AM technologies offer attractive advantages for producing tooling alloys with complex geometries. These complex shapes with internal cooling channels allow higher manufacturing speeds and, as a result, a remarkable increase in process productivity. However, manufacturing fully dense high integrity tools using AM is still a challenging and iterative process.

It has been shown that additive process parameters have a significant influence on the microstructure of generated parts, as phase transformations might be induced during manufacturing owing to the large amount of heat generated. According to the energy density, a balance must be found to obtain the best results in terms of the density and hardness of the parts. As previously shown, the density and hardness of AM parts increase with an increase in energy density up to a point. Excessive energy density input may lead to low density and decreased hardness. In addition, the layer thickness has a similar influence on the part density because this property decreases with the increase in the layer thickness employed. It is worth noting that various authors have observed that preheating of the substrate and powder material has a beneficial effect on the properties of the manufactured parts.

As a result of the literature analysis conducted in this review paper, it was observed that the mechanical properties of additively manufactured tooling alloys have not yet been deeply analyzed, particularly the additive manufacturing of non-ferrous alloys such as Co-Cr-W and W-C. Considering the applications of such alloys in the tooling industry, it is clear that such an analysis must be addressed in the near future to better apply AM in the tooling industry. It was shown that exposure of WC-Co to high-energy laser/electron beams might result in a decarburization of WC, carbide formation such as W2C, and possible evaporation of Co, which might have detrimental effects on the properties of the final parts. Therefore, further efforts are required to eliminate this phenomenon.

Although it is a promising alternative to conventional manufacturing processes, the AM of tooling alloys still presents some challenges that must be addressed. Some of the issues, such as the surface quality and porosity of the parts, are common to the additive manufacturing of any material. This, in turn, may affect the microstructure and mechanical properties of the components. Therefore, the process parameters must be optimized for each material and additive technology employed to ensure the best results. In particular, in the additive manufacturing of tooling alloys, it has been observed that phase transformations that occur during the process owing to the large amount of heat generated is a major concern, affecting the mechanical behavior of the generated components.

The review and analysis presented in this paper demonstrate that the AM of tooling alloys needs further investigation to completely integrate such technologies in the tooling industry and production plants. With this aim, the impact behavior, fatigue life, and failure of tooling components generated or repaired through AM must be investigated.
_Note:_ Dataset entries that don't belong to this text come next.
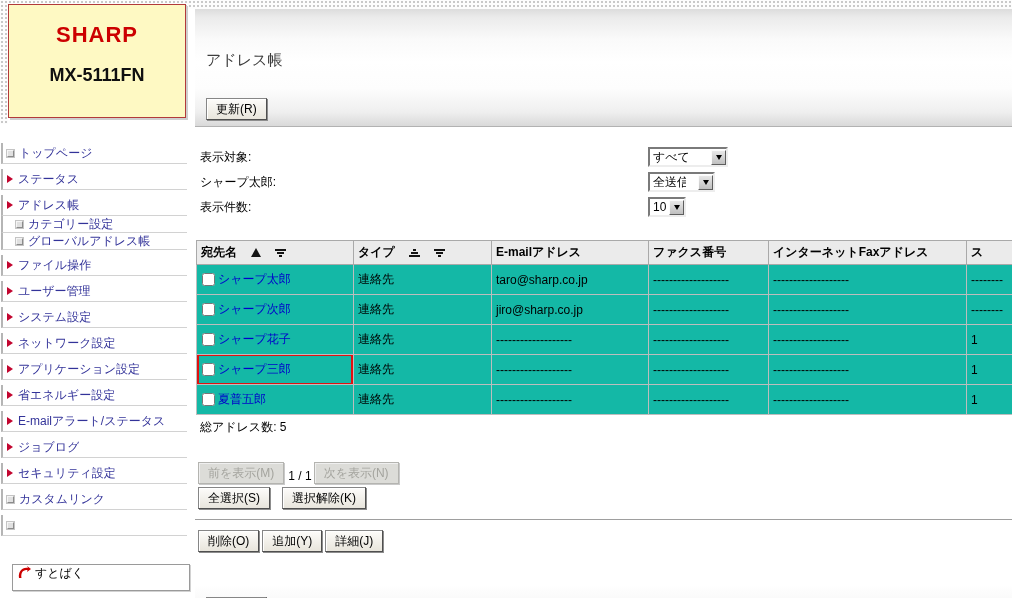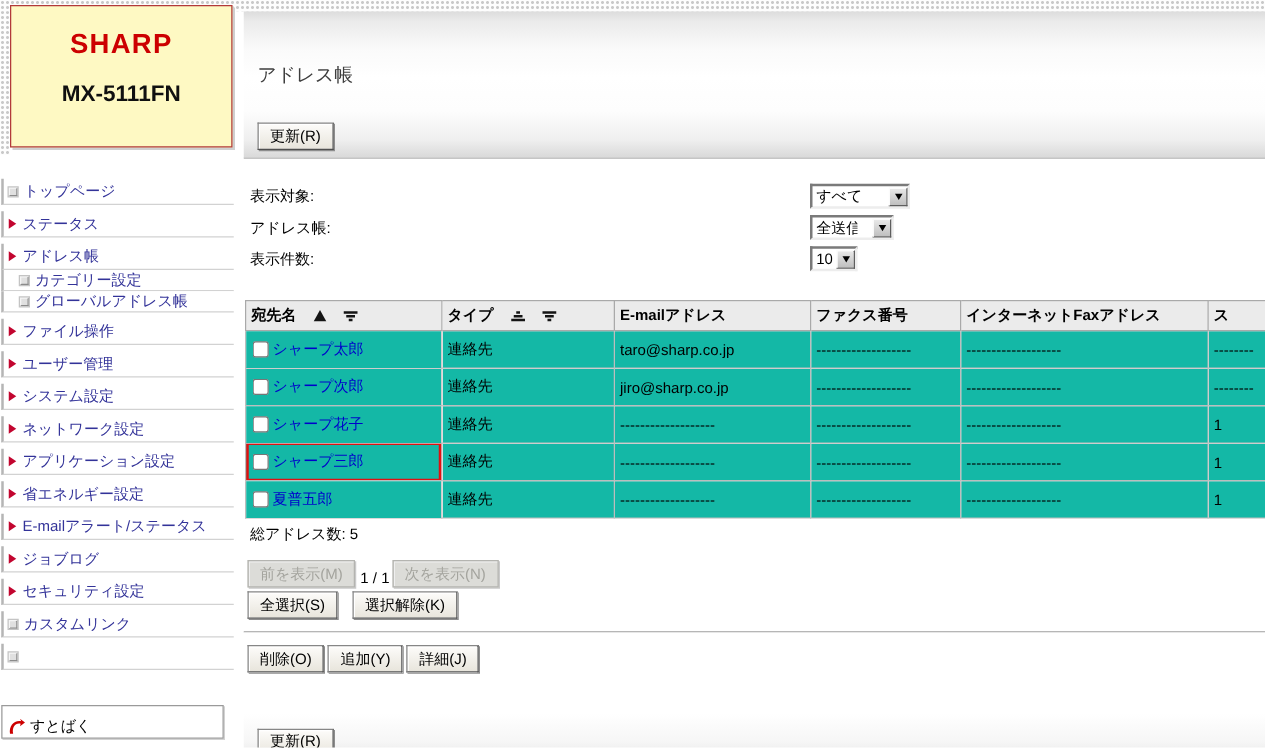"アドレス帳:" span.filter-label { text: アドレス帳 -> シャープ太郎 }
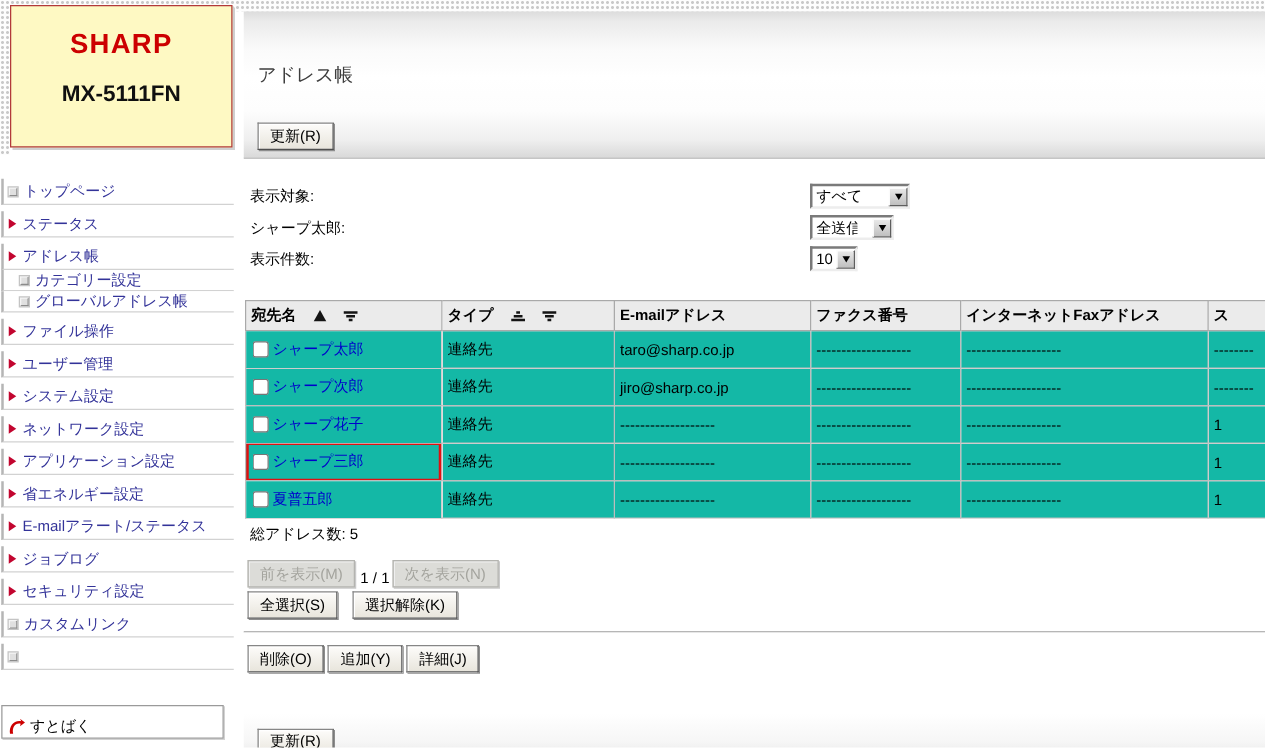"前を表示(M)" .pager { margin: 12px 0 0 3px -> 26px 0 0 3px }
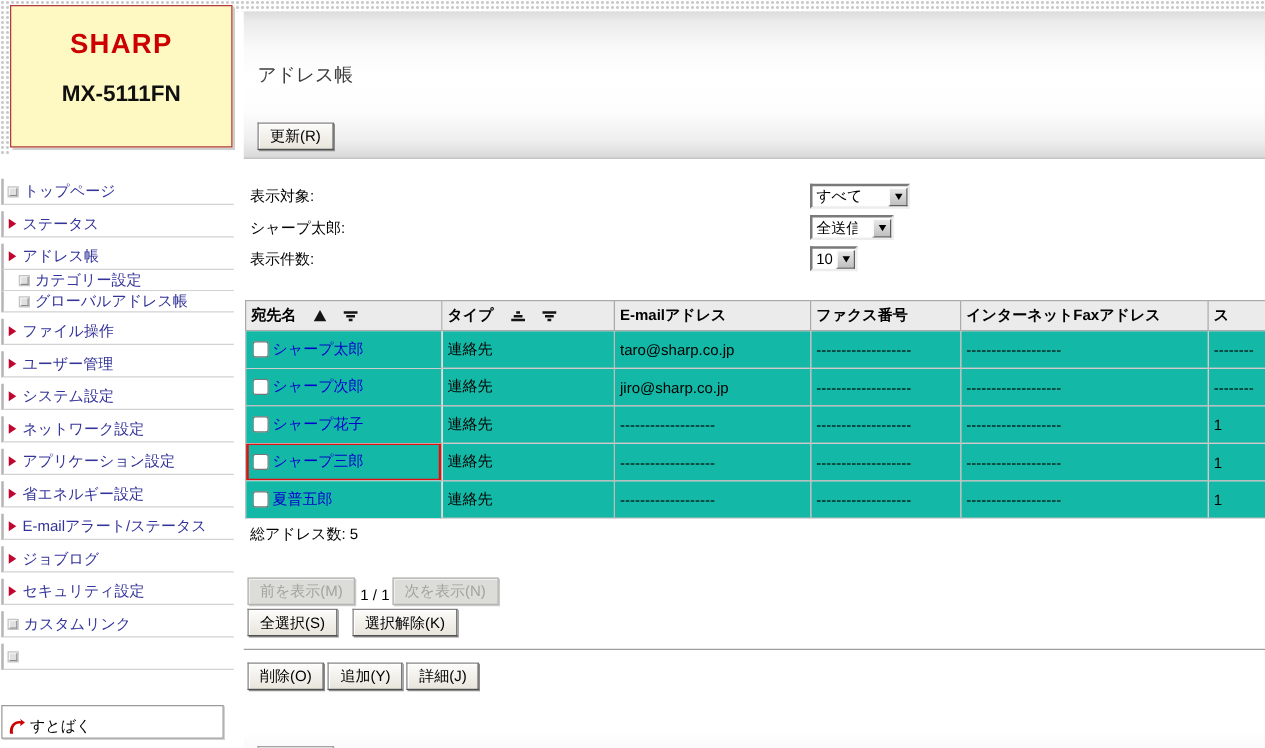"すとばく" .quicklink { align-items: flex-end -> flex-start; margin: 28px 0 0 1px -> 28px 0 0 12px }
In addition, to improve the confidence of the industry in applying AM to their production lines, it is necessary to develop numerical models that help in understanding the physics of the processes and to optimize the parameters and obtain the required qualities in the built components. Considering the benefits that additive manufacturing can provide to this industry, the authors encourage the research community to continue their investigations into these matters.